### Exercise materials
##############################
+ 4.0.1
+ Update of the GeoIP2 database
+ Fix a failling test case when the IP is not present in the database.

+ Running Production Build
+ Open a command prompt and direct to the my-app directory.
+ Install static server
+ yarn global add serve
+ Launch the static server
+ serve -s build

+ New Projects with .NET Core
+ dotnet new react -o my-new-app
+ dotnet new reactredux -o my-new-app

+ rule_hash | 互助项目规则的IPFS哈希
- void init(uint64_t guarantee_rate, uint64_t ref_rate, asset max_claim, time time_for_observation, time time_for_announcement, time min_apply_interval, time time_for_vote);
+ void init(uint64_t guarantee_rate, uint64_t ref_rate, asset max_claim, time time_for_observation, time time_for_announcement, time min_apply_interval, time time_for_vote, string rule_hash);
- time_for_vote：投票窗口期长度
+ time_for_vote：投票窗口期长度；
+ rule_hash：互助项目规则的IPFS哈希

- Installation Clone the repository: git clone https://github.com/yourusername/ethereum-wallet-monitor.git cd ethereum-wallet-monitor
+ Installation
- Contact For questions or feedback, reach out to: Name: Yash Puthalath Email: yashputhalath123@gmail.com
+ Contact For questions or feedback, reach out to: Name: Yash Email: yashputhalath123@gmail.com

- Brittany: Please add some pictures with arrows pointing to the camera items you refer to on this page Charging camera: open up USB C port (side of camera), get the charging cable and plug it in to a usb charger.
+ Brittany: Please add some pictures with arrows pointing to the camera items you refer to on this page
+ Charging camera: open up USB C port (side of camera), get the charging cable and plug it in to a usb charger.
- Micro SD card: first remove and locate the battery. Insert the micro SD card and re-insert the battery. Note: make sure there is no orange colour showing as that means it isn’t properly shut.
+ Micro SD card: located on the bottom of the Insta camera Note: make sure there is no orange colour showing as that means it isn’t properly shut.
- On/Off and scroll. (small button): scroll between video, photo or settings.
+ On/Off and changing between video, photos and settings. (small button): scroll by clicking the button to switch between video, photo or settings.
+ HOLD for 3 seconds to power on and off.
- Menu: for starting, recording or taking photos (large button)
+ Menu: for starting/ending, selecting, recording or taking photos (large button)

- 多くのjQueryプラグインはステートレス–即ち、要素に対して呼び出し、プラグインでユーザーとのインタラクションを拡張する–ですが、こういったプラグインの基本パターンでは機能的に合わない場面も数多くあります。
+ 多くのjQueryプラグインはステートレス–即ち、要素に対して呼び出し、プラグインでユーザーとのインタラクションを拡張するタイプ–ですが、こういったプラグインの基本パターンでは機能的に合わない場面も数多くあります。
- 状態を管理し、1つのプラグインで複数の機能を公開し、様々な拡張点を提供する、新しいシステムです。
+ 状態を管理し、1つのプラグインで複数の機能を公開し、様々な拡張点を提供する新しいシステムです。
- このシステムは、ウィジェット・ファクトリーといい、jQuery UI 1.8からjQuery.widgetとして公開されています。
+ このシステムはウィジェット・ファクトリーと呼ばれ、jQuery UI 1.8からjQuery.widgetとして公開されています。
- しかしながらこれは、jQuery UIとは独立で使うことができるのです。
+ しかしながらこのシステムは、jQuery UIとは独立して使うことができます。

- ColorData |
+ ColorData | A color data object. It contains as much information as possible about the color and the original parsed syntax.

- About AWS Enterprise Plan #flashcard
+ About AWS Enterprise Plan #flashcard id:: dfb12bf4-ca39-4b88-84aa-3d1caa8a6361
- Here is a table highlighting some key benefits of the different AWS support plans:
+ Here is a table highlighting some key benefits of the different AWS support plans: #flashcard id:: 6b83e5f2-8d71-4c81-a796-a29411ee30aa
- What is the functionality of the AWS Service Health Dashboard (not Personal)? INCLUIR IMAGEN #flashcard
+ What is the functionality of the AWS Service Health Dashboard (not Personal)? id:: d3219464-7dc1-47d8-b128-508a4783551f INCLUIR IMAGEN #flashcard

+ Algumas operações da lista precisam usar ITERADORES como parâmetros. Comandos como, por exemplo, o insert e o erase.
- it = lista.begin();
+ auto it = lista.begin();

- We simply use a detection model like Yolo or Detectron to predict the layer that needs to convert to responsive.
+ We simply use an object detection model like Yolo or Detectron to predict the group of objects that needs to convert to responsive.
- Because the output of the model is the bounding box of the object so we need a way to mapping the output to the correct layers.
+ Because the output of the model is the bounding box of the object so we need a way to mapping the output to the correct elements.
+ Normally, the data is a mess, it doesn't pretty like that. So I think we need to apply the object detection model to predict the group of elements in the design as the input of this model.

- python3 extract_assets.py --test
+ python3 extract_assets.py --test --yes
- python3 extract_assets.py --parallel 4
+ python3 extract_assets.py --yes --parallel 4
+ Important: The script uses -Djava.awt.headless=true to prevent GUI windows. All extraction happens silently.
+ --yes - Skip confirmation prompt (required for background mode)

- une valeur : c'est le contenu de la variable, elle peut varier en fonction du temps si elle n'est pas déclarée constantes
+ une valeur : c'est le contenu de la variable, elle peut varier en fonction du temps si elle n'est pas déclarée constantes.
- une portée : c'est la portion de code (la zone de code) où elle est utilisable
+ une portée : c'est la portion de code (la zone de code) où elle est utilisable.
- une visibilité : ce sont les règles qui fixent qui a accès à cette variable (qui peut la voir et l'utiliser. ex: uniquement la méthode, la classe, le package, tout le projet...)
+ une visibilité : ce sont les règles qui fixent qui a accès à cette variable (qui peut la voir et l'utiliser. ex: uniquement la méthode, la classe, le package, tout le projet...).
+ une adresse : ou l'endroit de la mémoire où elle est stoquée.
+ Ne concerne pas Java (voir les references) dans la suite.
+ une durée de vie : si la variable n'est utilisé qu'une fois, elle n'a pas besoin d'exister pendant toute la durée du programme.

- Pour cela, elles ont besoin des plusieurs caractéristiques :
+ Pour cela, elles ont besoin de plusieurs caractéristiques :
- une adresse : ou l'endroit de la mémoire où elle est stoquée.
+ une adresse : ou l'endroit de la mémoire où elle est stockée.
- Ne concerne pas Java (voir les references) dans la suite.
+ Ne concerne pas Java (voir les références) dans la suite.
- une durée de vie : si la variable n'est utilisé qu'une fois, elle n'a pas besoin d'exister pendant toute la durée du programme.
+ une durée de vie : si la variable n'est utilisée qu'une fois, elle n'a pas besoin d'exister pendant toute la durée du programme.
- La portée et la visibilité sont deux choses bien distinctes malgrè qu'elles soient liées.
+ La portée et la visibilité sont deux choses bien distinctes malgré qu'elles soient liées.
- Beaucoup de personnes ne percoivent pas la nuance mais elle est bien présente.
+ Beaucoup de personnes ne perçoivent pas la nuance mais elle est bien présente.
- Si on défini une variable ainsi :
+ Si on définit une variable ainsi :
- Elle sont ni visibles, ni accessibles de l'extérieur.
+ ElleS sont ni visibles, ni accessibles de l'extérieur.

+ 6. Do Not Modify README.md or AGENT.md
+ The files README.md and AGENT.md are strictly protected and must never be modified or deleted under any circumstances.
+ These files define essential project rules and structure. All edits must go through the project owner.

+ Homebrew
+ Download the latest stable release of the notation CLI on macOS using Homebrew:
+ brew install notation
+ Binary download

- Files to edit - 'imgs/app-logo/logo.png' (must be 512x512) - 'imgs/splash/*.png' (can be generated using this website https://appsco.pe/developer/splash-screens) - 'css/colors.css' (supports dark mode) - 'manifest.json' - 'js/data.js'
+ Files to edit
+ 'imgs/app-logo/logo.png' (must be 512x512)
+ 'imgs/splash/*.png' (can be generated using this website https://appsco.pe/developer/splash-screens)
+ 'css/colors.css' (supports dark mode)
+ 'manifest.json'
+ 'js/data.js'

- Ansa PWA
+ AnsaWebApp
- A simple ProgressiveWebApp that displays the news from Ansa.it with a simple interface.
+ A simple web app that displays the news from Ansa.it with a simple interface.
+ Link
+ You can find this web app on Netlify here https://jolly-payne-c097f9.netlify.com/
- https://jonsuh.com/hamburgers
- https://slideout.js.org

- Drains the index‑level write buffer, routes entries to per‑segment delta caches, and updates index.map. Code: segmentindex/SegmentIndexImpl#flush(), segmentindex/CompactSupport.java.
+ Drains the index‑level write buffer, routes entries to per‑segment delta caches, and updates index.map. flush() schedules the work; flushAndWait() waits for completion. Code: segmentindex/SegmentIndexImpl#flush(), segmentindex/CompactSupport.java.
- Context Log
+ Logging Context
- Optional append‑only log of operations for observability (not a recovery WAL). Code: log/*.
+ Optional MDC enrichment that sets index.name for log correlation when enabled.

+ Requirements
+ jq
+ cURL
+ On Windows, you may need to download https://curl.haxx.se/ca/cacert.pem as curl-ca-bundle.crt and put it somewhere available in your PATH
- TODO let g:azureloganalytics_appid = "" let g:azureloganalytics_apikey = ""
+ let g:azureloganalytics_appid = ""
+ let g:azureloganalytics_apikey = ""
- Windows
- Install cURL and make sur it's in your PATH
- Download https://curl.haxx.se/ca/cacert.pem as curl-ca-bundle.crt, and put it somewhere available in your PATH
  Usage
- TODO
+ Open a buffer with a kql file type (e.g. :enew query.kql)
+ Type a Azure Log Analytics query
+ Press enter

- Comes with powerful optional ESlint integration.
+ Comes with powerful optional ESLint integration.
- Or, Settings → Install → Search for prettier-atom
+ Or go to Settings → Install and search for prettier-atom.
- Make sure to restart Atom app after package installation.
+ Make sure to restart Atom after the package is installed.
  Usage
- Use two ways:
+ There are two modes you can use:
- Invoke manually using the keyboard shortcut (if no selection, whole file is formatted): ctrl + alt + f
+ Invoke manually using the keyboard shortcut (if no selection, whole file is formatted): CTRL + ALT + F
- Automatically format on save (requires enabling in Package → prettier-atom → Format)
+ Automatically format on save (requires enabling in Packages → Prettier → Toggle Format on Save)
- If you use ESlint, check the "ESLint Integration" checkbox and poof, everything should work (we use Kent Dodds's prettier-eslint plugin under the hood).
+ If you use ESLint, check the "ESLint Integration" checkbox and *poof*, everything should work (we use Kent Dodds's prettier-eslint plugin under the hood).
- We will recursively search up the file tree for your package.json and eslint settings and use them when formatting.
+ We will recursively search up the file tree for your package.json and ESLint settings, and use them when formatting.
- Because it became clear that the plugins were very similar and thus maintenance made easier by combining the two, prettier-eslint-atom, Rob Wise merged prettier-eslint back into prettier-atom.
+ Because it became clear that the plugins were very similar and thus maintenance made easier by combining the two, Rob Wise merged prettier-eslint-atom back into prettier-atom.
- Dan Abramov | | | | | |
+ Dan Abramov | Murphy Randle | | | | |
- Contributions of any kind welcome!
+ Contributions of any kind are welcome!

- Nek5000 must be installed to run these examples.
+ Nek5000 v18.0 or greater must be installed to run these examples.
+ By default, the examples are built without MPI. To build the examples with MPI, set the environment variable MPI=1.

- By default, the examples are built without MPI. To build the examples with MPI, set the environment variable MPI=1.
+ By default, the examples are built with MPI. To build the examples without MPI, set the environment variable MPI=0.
##############################
### Task prompt
Using the material above, quote the first line and each line after it, stopping at and including the line that holds "- void init(uint64_t".

### Exercise answer
+ 4.0.1
+ Update of the GeoIP2 database
+ Fix a failling test case when the IP is not present in the database.

+ Running Production Build
+ Open a command prompt and direct to the my-app directory.
+ Install static server
+ yarn global add serve
+ Launch the static server
+ serve -s build

+ New Projects with .NET Core
+ dotnet new react -o my-new-app
+ dotnet new reactredux -o my-new-app

+ rule_hash | 互助项目规则的IPFS哈希
- void init(uint64_t guarantee_rate, uint64_t ref_rate, asset max_claim, time time_for_observation, time time_for_announcement, time min_apply_interval, time time_for_vote);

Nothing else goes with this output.